[Opening Entries shown section]

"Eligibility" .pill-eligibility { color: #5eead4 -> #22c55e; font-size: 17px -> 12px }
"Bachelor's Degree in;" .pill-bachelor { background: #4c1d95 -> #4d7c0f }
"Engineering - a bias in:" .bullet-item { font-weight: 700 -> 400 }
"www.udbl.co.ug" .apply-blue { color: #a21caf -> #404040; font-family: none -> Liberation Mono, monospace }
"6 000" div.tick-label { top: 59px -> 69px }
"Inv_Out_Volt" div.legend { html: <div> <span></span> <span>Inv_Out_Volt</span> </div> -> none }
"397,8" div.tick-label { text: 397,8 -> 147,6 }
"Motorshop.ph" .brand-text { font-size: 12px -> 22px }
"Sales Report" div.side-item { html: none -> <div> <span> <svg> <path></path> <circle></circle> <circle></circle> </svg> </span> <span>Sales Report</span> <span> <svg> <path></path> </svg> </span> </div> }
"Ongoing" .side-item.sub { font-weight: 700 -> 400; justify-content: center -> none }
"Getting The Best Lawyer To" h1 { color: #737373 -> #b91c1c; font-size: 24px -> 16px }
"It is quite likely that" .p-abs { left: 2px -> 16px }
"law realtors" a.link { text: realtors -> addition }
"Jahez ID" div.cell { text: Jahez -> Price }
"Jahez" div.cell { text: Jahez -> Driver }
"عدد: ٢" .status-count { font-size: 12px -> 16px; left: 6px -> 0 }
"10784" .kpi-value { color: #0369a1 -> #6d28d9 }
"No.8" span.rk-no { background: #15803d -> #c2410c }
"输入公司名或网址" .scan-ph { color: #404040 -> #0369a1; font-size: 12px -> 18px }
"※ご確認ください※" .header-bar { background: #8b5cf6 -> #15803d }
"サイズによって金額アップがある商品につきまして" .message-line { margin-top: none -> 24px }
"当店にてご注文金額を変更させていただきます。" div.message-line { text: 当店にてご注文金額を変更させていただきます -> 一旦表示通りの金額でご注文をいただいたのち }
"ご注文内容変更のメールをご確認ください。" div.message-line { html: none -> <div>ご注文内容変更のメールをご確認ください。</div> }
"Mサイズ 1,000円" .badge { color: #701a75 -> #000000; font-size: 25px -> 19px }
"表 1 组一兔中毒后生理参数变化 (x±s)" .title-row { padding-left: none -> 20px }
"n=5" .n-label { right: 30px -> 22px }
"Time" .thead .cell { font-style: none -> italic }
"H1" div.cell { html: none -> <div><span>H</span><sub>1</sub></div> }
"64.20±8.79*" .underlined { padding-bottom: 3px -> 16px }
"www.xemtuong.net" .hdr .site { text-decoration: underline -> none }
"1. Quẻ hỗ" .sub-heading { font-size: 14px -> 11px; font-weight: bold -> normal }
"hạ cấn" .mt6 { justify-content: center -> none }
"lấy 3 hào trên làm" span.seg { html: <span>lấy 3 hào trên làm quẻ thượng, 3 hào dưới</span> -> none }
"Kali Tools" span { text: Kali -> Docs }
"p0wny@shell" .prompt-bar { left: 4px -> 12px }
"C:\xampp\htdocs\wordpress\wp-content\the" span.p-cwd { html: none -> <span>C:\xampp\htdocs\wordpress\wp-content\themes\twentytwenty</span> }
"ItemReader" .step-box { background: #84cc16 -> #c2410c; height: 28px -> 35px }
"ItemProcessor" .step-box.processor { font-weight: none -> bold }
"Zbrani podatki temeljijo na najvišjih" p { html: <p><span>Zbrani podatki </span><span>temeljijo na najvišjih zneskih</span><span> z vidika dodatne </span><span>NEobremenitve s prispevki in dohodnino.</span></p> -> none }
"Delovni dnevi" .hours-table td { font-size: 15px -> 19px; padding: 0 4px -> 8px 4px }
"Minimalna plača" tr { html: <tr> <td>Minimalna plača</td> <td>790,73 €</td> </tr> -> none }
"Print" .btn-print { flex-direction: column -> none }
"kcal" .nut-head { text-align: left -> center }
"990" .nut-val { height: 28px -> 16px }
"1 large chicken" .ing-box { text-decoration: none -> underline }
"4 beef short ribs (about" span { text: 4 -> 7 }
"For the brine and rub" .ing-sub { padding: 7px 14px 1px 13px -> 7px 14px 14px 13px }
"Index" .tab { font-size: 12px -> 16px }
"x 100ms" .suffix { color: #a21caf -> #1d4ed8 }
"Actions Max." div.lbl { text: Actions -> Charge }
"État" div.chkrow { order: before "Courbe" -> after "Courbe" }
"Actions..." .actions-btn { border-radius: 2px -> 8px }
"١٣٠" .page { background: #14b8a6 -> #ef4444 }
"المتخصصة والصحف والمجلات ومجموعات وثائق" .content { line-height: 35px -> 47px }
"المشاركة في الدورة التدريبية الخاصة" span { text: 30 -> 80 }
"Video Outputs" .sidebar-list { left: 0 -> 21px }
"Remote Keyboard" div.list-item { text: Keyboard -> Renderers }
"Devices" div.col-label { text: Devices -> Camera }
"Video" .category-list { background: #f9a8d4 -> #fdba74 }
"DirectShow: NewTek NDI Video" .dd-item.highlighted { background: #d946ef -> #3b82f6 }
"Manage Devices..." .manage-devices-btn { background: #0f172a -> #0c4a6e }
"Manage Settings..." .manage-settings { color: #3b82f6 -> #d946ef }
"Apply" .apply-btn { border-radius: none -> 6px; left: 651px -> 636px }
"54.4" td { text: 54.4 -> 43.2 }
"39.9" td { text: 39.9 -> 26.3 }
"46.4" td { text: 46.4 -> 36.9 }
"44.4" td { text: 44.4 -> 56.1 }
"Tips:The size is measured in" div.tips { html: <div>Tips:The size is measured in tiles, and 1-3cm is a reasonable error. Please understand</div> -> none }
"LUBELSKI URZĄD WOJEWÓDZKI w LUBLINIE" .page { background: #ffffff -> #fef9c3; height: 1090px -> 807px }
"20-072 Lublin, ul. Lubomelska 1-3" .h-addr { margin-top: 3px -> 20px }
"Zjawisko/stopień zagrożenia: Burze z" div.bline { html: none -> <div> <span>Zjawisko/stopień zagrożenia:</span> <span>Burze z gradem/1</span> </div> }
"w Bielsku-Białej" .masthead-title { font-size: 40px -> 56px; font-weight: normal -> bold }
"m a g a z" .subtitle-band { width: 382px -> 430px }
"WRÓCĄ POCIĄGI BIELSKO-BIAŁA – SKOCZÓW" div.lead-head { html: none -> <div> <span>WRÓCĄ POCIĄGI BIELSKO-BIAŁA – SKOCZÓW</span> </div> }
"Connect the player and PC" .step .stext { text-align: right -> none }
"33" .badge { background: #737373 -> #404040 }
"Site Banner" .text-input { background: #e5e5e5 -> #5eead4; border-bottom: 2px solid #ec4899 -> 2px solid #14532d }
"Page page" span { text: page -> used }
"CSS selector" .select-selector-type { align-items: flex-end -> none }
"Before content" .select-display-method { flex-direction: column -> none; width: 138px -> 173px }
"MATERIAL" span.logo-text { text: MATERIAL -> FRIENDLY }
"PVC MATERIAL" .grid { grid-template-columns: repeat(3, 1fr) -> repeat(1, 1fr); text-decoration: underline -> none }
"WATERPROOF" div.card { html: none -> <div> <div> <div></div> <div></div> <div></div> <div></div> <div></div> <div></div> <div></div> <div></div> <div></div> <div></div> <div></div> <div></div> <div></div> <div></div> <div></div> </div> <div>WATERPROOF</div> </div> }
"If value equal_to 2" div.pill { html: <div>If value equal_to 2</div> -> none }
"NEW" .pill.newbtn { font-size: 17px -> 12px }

[Closing Entries shown section]

Exercise details:
Transcribe each line of the data above, unaltered, from the one where "12px -> 22px" appears to the one where "none -> <div>ご注文内容変更のメールをご確認ください。</div>" appears, inclusive of both.

Answer box:
"Motorshop.ph" .brand-text { font-size: 12px -> 22px }
"Sales Report" div.side-item { html: none -> <div> <span> <svg> <path></path> <circle></circle> <circle></circle> </svg> </span> <span>Sales Report</span> <span> <svg> <path></path> </svg> </span> </div> }
"Ongoing" .side-item.sub { font-weight: 700 -> 400; justify-content: center -> none }
"Getting The Best Lawyer To" h1 { color: #737373 -> #b91c1c; font-size: 24px -> 16px }
"It is quite likely that" .p-abs { left: 2px -> 16px }
"law realtors" a.link { text: realtors -> addition }
"Jahez ID" div.cell { text: Jahez -> Price }
"Jahez" div.cell { text: Jahez -> Driver }
"عدد: ٢" .status-count { font-size: 12px -> 16px; left: 6px -> 0 }
"10784" .kpi-value { color: #0369a1 -> #6d28d9 }
"No.8" span.rk-no { background: #15803d -> #c2410c }
"输入公司名或网址" .scan-ph { color: #404040 -> #0369a1; font-size: 12px -> 18px }
"※ご確認ください※" .header-bar { background: #8b5cf6 -> #15803d }
"サイズによって金額アップがある商品につきまして" .message-line { margin-top: none -> 24px }
"当店にてご注文金額を変更させていただきます。" div.message-line { text: 当店にてご注文金額を変更させていただきます -> 一旦表示通りの金額でご注文をいただいたのち }
"ご注文内容変更のメールをご確認ください。" div.message-line { html: none -> <div>ご注文内容変更のメールをご確認ください。</div> }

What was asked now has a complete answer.